Your goal → Please find all lines in the data that hold the string "path" and copy them.

[Source data]
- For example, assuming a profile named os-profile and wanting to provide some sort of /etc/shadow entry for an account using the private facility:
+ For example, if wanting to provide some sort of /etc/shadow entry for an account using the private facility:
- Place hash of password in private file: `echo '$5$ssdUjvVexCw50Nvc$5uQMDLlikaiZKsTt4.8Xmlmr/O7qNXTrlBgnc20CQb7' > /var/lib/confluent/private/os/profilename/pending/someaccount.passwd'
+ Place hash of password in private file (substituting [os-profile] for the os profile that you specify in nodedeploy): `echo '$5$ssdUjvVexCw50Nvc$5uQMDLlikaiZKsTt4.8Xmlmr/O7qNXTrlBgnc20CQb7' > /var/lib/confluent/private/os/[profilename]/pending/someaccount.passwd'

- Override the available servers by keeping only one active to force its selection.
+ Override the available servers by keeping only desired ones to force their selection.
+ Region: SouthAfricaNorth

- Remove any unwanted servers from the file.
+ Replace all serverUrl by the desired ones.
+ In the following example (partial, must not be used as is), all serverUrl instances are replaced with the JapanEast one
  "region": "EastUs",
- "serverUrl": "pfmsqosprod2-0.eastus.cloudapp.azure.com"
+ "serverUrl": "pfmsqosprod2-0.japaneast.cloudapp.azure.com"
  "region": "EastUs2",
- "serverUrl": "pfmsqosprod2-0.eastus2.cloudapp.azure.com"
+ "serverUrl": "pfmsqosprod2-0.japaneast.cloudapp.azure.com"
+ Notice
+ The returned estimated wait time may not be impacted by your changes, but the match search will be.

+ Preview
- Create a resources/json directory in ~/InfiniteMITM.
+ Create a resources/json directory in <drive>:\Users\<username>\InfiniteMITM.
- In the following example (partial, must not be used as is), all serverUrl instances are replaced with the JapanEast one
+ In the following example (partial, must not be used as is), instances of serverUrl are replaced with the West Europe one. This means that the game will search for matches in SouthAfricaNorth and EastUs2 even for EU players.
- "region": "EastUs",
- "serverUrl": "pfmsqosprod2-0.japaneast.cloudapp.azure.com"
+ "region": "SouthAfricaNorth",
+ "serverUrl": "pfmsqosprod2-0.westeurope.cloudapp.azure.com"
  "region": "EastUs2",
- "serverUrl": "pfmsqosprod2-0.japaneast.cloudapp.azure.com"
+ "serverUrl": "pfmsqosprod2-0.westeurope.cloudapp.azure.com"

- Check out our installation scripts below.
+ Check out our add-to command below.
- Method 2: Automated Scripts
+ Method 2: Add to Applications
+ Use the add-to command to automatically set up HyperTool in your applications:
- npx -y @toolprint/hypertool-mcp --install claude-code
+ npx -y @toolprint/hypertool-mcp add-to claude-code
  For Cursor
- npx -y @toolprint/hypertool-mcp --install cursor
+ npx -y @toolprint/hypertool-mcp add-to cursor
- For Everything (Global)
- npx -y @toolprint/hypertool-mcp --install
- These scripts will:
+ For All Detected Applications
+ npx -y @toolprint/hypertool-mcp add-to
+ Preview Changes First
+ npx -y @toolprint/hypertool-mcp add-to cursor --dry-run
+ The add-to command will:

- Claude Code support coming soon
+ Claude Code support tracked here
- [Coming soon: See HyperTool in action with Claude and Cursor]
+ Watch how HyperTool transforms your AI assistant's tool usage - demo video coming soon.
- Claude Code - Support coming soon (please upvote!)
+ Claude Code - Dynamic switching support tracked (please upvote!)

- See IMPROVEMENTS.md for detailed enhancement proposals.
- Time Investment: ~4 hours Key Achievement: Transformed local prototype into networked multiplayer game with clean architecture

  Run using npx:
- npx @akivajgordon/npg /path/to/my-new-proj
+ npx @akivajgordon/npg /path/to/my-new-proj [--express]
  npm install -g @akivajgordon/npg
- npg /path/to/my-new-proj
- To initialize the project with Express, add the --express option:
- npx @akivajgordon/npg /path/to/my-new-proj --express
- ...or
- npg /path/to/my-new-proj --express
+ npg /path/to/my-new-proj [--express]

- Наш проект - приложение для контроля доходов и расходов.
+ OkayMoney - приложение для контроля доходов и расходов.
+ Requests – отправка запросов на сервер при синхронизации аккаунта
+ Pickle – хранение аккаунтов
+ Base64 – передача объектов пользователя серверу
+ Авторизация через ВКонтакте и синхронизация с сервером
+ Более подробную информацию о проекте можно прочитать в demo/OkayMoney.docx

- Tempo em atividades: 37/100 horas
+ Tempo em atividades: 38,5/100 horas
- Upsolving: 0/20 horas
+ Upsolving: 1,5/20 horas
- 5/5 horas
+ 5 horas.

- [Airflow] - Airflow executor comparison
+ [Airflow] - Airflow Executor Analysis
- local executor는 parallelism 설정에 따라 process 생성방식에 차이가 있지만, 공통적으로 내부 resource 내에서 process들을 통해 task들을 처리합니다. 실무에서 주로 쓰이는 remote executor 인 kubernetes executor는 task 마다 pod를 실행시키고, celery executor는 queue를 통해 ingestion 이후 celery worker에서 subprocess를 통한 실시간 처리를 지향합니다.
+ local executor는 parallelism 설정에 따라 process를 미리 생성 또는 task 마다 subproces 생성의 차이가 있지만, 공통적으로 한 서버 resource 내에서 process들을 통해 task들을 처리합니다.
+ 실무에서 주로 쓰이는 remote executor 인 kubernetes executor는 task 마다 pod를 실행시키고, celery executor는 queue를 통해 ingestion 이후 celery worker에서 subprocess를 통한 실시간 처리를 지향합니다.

Exercise answer →
- npx @akivajgordon/npg /path/to/my-new-proj
+ npx @akivajgordon/npg /path/to/my-new-proj [--express]
- npg /path/to/my-new-proj
- npx @akivajgordon/npg /path/to/my-new-proj --express
- npg /path/to/my-new-proj --express
+ npg /path/to/my-new-proj [--express]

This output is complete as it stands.